Wednesday, February 3, 2010

Lock Down





Recovery... It's so overrated. You would think that the most painful part of an operation is all the agony you endure in order to realise that you need to be opened up and examined. When I went under the knife, my surgeon informed me that he would be performing keyhole surgery. When I heard that term being used I immediately relaxed and was not fazed in the slightest.
Only when I was wheeled out of recovery and back into my room I realised they had mispronounced the surgery for it was not keyhole but rather a complete excavation by the way I felt.

A few dissolvable stitches felt like five big fish hooks ripping and dragging through my stomach every time I tried to sit up. Morphine, Endone, Tramadol, Dia-Gesic, Coda pane Forte, Voltaren... Nothing worked.
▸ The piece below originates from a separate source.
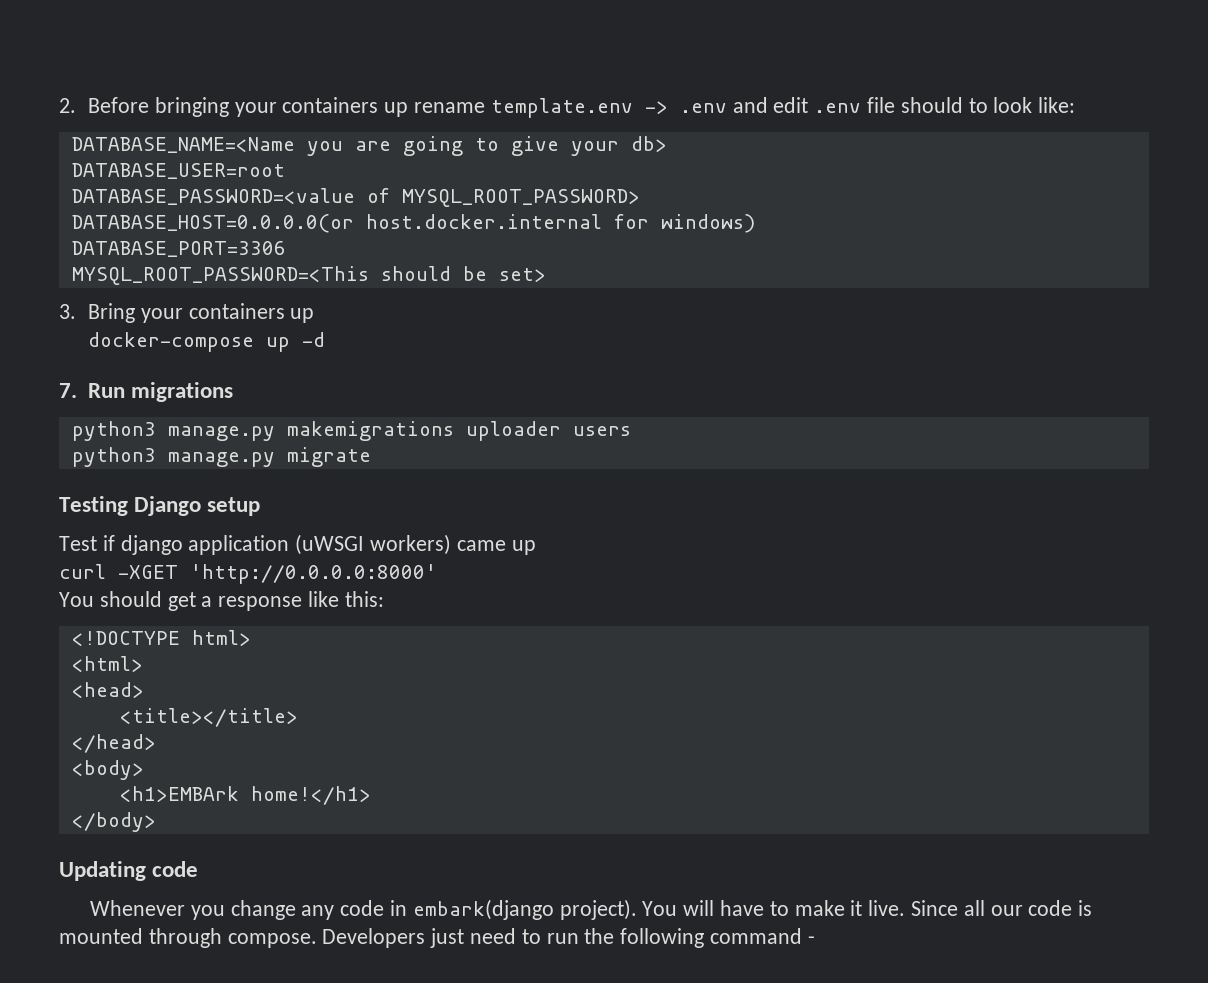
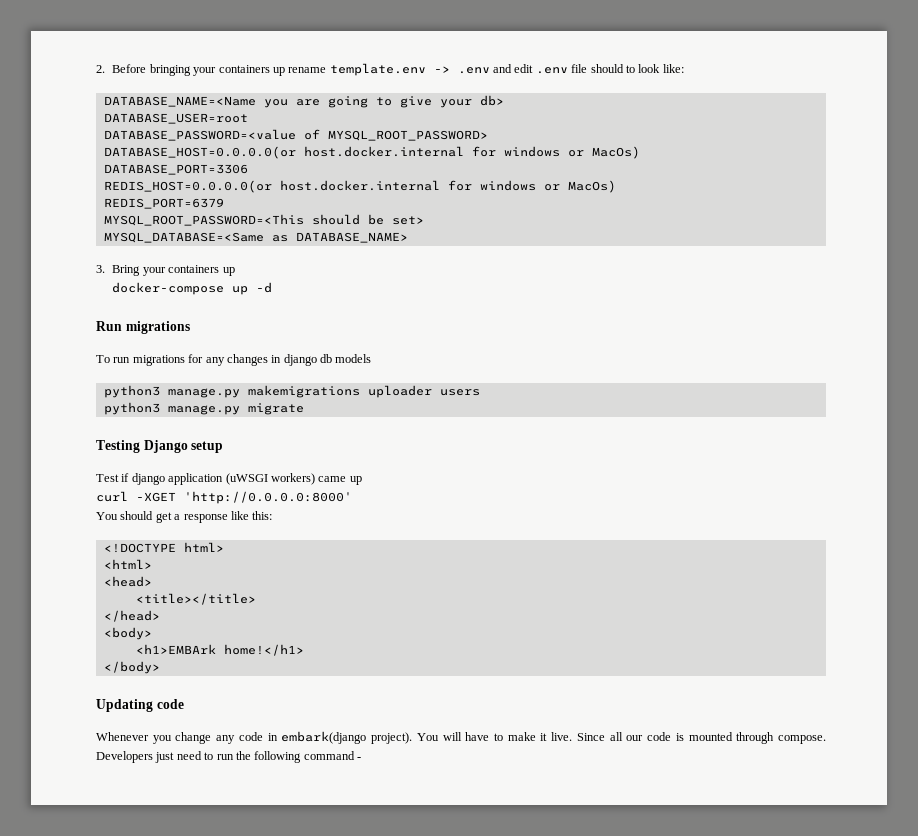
[660,214,755,233] [71,241,286,257] windows) // DATABASE_PORT=3306 -> [503,146,640,159] [103,164,248,175] [103,180,616,193] [103,198,224,209] windows or MacOs) // DATABASE_PORT=3306 // REDIS_HOST=0.0.0.0(or host.docker.internal for windows or MacOs) // REDIS_PORT=6379
(546, 275) none -> [103,232,408,243] // MYSQL_DATABASE=<Same as DATABASE_NAME>
[59,383,77,398] 7. -> (273, 287) none
(234, 392) none -> [96,354,372,366] // To run migrations for any changes in django db models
The nurse marvelled at me with suspicion as she politely informed me that she could not administer any more drugs as I had already had twice the amount that is usually used to knock out a large man.

I then met with my surgeon who added to the nurse’s good news by letting me know that I had an extremely low pain threshhold and I shouldn't be experiencing so much pain. In conclusion I was to avoid all the painkillers as they weren't working for me anyway and to 'tough it out' over the next few days and get lots and lots of rest.

I didn't realise that in doing so I would be relinquishing my independence. Sure it was pretty fun having everything done for me as I couldn't walk, sit up, bend or reach. But soon after, I got over it. Even sleeping was the pits! For the first time ever I was being forced to lie on my back! Oh how I missed laying on my side, my hand neatly tucked under my pillow and legs stretched out as if I was mimicking the movements of a marathon runner. Now my nights were tainted with moments of insomnia.

I'd start my mornings feeling grumpy from my lack of sleep and hobble over to the loungeroom. Usually when I'm curled up on the couch and not feeling the best I can find comfort in an array of delicious treats to ease my boredom and alleviate my pain. Well something I forgot to mention was the tube that was put down my throat during the operation. I shudder to think of how rough they were because when I woke up my esophageus had been scraped to an inch of its life and I could not swallow a thing. My appetite had packed its bags and left me.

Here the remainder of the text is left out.